Modification records>
+ + + +
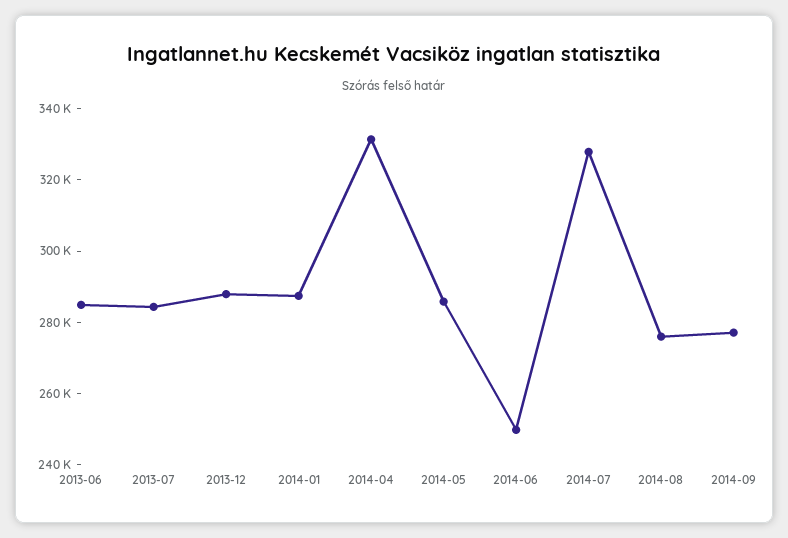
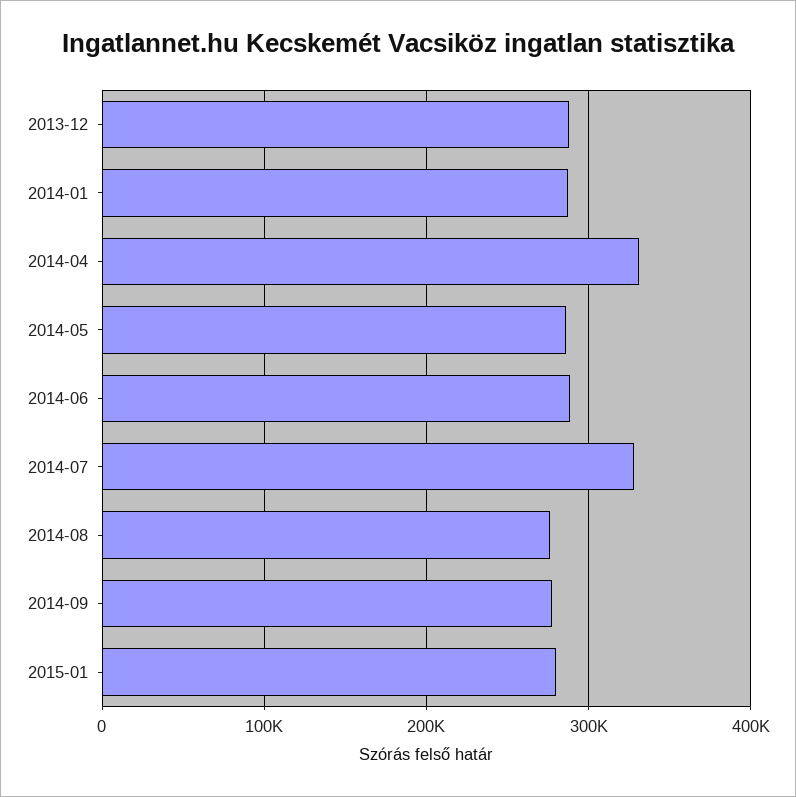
2013-06: 285000 -> none
2013-07: 285000 -> none
2014-06: 250000 -> 290000
2015-01: none -> 280000

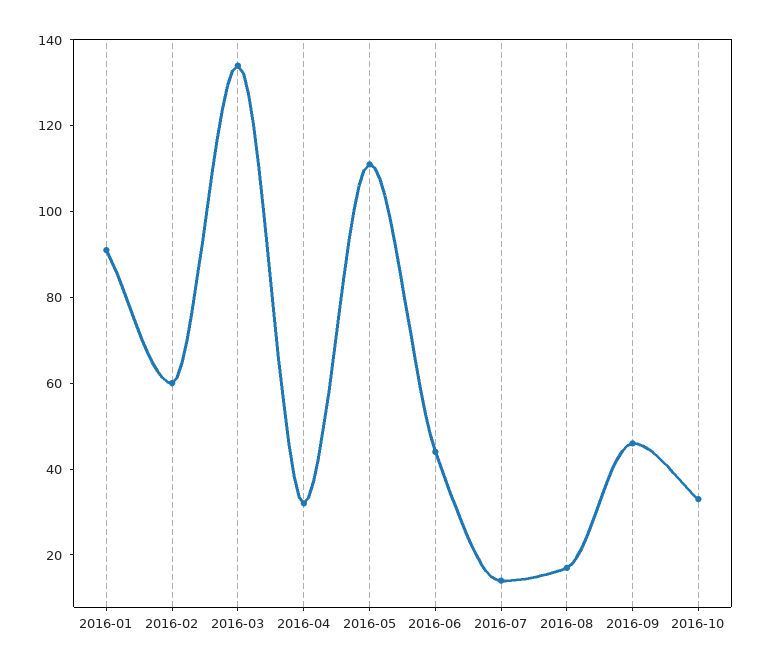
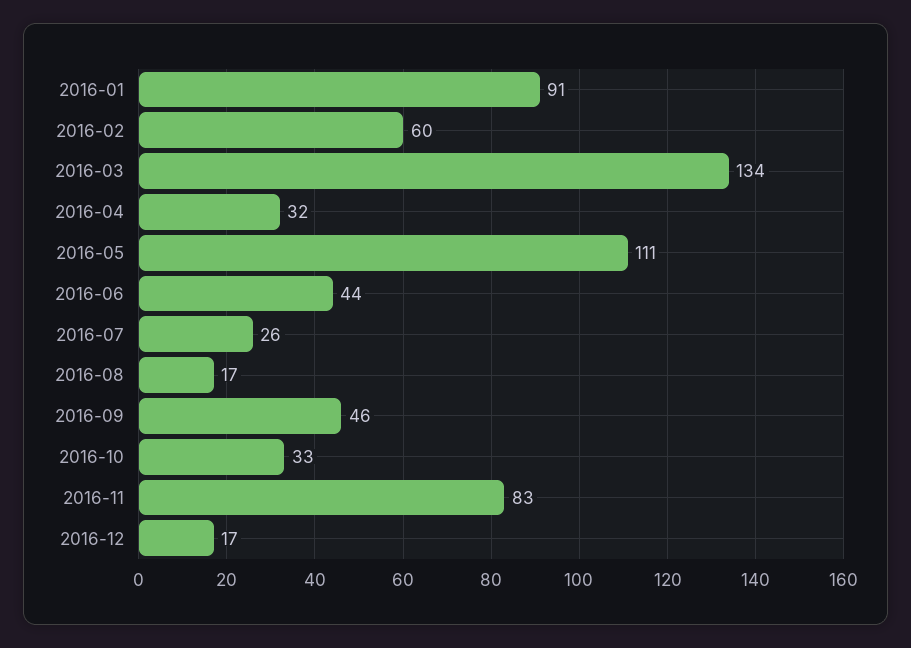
2016-07: 15 -> 26
2016-11: none -> 83
2016-12: none -> 17

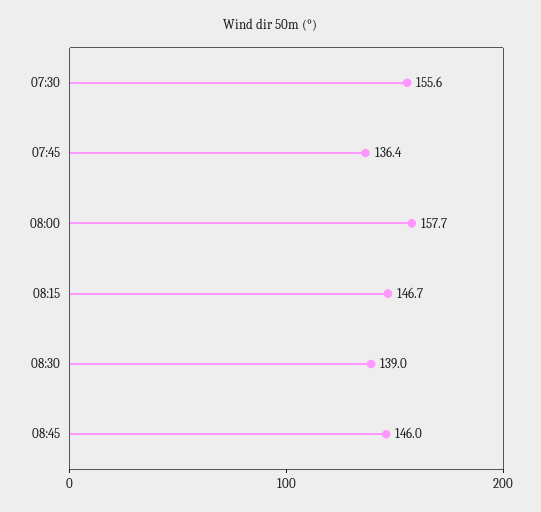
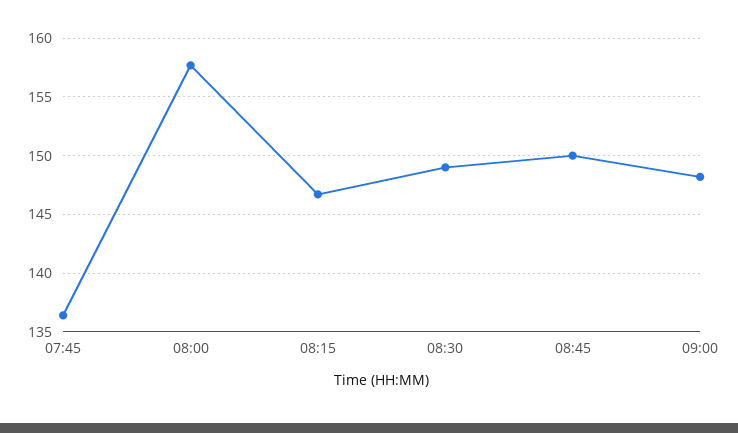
07:30: 155.6 -> none
08:30: 139 -> 149
08:45: 146 -> 150
09:00: none -> 148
+ + + +
The task> An exact copy of all the entries above is required, with every picture left out.

Problem solution>
2013-06: 285000 -> none
2013-07: 285000 -> none
2014-06: 250000 -> 290000
2015-01: none -> 280000

2016-07: 15 -> 26
2016-11: none -> 83
2016-12: none -> 17

07:30: 155.6 -> none
08:30: 139 -> 149
08:45: 146 -> 150
09:00: none -> 148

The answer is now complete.